▸ WHAT IS NEEDED:
This calls for a word-for-word copy of all the data, with each picture removed.

▸ DATA SECTION:
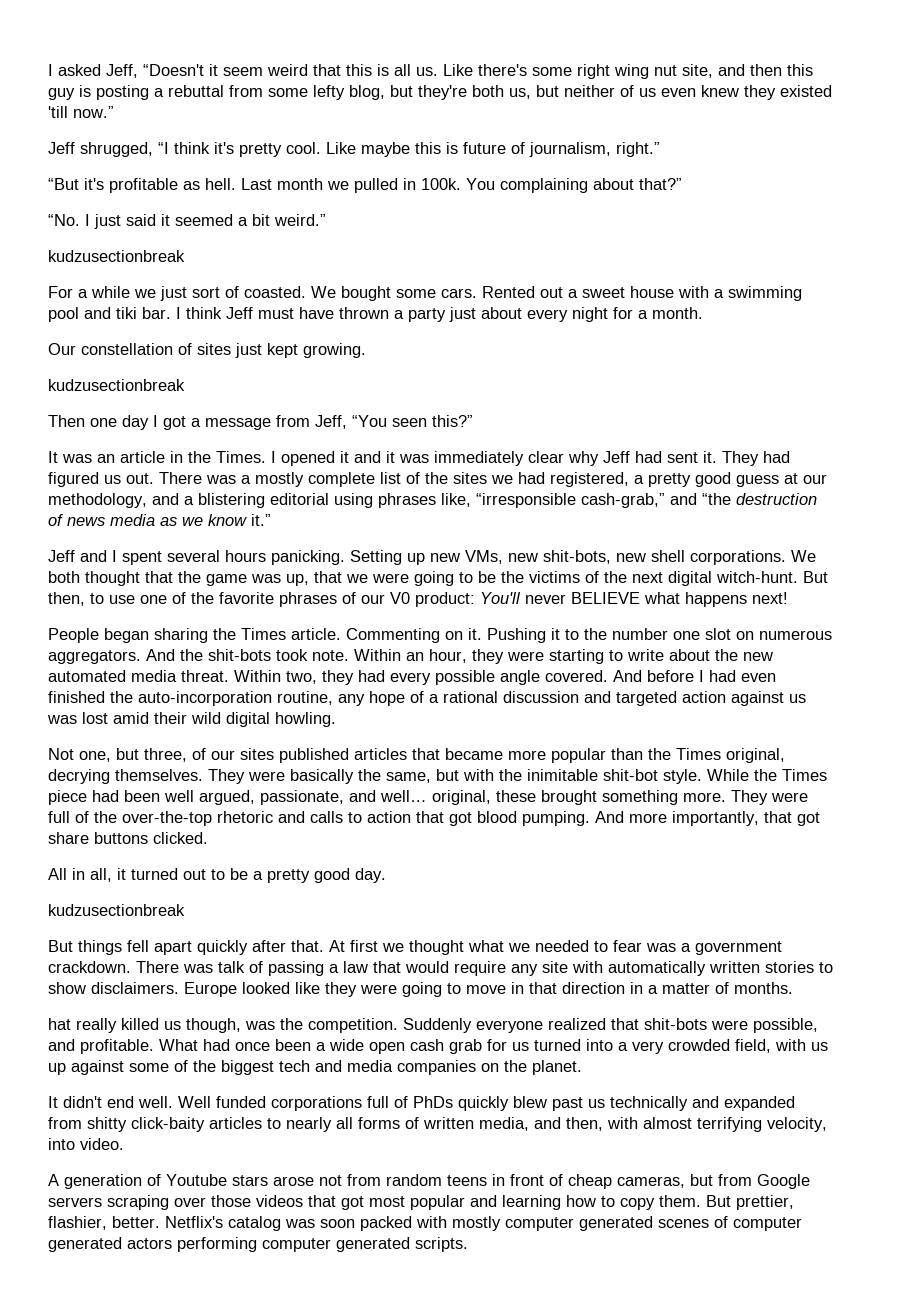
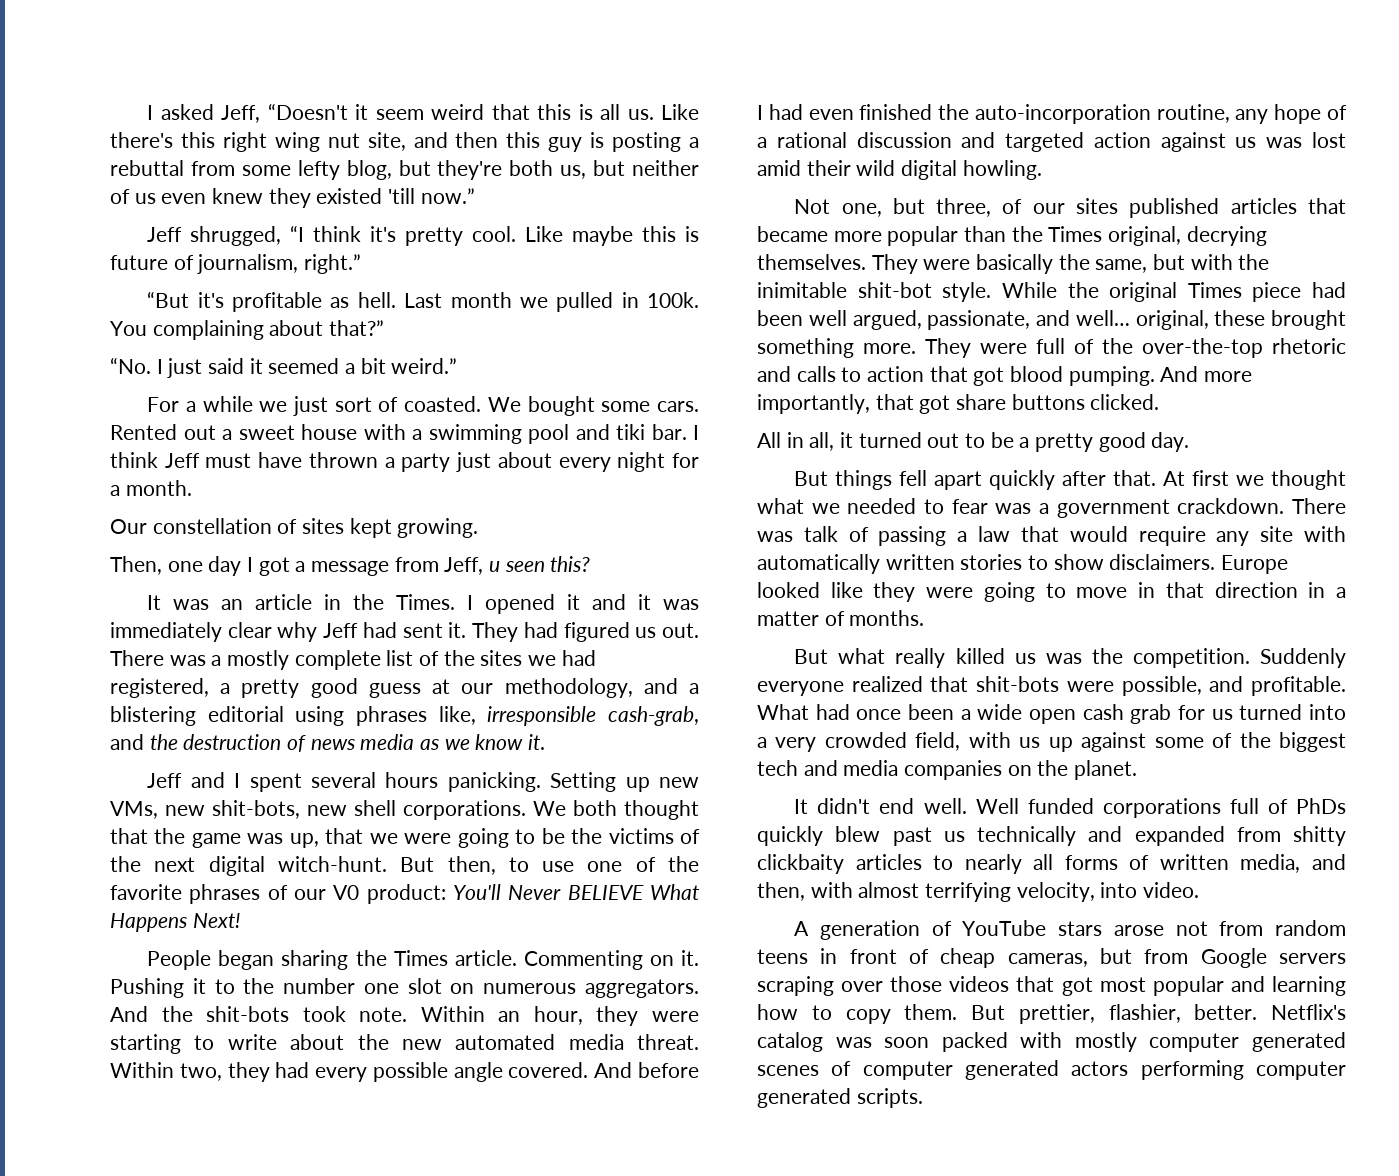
- Like there's some right wing nut site, and then this guy is posting a rebuttal from some lefty blog, but they're both us, but neither of us even knew they existed 'till now.”
+ Like there's this right wing nut site, and then this guy is posting a rebuttal from some lefty blog, but they're both us, but neither of us even knew they existed 'till now.”
  “No. I just said it seemed a bit weird.”
- kudzusectionbreak
- Our constellation of sites just kept growing.
- kudzusectionbreak
- Then one day I got a message from Jeff, “You seen this?”
+ Our constellation of sites kept growing.
+ Then, one day I got a message from Jeff, u seen this?
- There was a mostly complete list of the sites we had registered, a pretty good guess at our methodology, and a blistering editorial using phrases like, “irresponsible cash-grab,” and “the destruction of news media as we know it.”
+ There was a mostly complete list of the sites we had registered, a pretty good guess at our methodology, and a blistering editorial using phrases like, irresponsible cash-grab, and the destruction of news media as we know it.
- But then, to use one of the favorite phrases of our V0 product: You'll never BELIEVE what happens next!
+ But then, to use one of the favorite phrases of our V0 product: You'll Never BELIEVE What Happens Next!
- While the Times piece had been well argued, passionate, and well… original, these brought something more.
+ While the original Times piece had been well argued, passionate, and well… original, these brought something more.
  All in all, it turned out to be a pretty good day.
- kudzusectionbreak
- hat really killed us though, was the competition.
+ But what really killed us was the competition.
- Well funded corporations full of PhDs quickly blew past us technically and expanded from shitty click-baity articles to nearly all forms of written media, and then, with almost terrifying velocity, into video.
+ Well funded corporations full of PhDs quickly blew past us technically and expanded from shitty clickbaity articles to nearly all forms of written media, and then, with almost terrifying velocity, into video.
- A generation of Youtube stars arose not from random teens in front of cheap cameras, but from Google servers scraping over those videos that got most popular and learning how to copy them.
+ A generation of YouTube stars arose not from random teens in front of cheap cameras, but from Google servers scraping over those videos that got most popular and learning how to copy them.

▸ SOLUTION FOR THIS TASK:
- Like there's some right wing nut site, and then this guy is posting a rebuttal from some lefty blog, but they're both us, but neither of us even knew they existed 'till now.”
+ Like there's this right wing nut site, and then this guy is posting a rebuttal from some lefty blog, but they're both us, but neither of us even knew they existed 'till now.”
  “No. I just said it seemed a bit weird.”
- kudzusectionbreak
- Our constellation of sites just kept growing.
- kudzusectionbreak
- Then one day I got a message from Jeff, “You seen this?”
+ Our constellation of sites kept growing.
+ Then, one day I got a message from Jeff, u seen this?
- There was a mostly complete list of the sites we had registered, a pretty good guess at our methodology, and a blistering editorial using phrases like, “irresponsible cash-grab,” and “the destruction of news media as we know it.”
+ There was a mostly complete list of the sites we had registered, a pretty good guess at our methodology, and a blistering editorial using phrases like, irresponsible cash-grab, and the destruction of news media as we know it.
- But then, to use one of the favorite phrases of our V0 product: You'll never BELIEVE what happens next!
+ But then, to use one of the favorite phrases of our V0 product: You'll Never BELIEVE What Happens Next!
- While the Times piece had been well argued, passionate, and well… original, these brought something more.
+ While the original Times piece had been well argued, passionate, and well… original, these brought something more.
  All in all, it turned out to be a pretty good day.
- kudzusectionbreak
- hat really killed us though, was the competition.
+ But what really killed us was the competition.
- Well funded corporations full of PhDs quickly blew past us technically and expanded from shitty click-baity articles to nearly all forms of written media, and then, with almost terrifying velocity, into video.
+ Well funded corporations full of PhDs quickly blew past us technically and expanded from shitty clickbaity articles to nearly all forms of written media, and then, with almost terrifying velocity, into video.
- A generation of Youtube stars arose not from random teens in front of cheap cameras, but from Google servers scraping over those videos that got most popular and learning how to copy them.
+ A generation of YouTube stars arose not from random teens in front of cheap cameras, but from Google servers scraping over those videos that got most popular and learning how to copy them.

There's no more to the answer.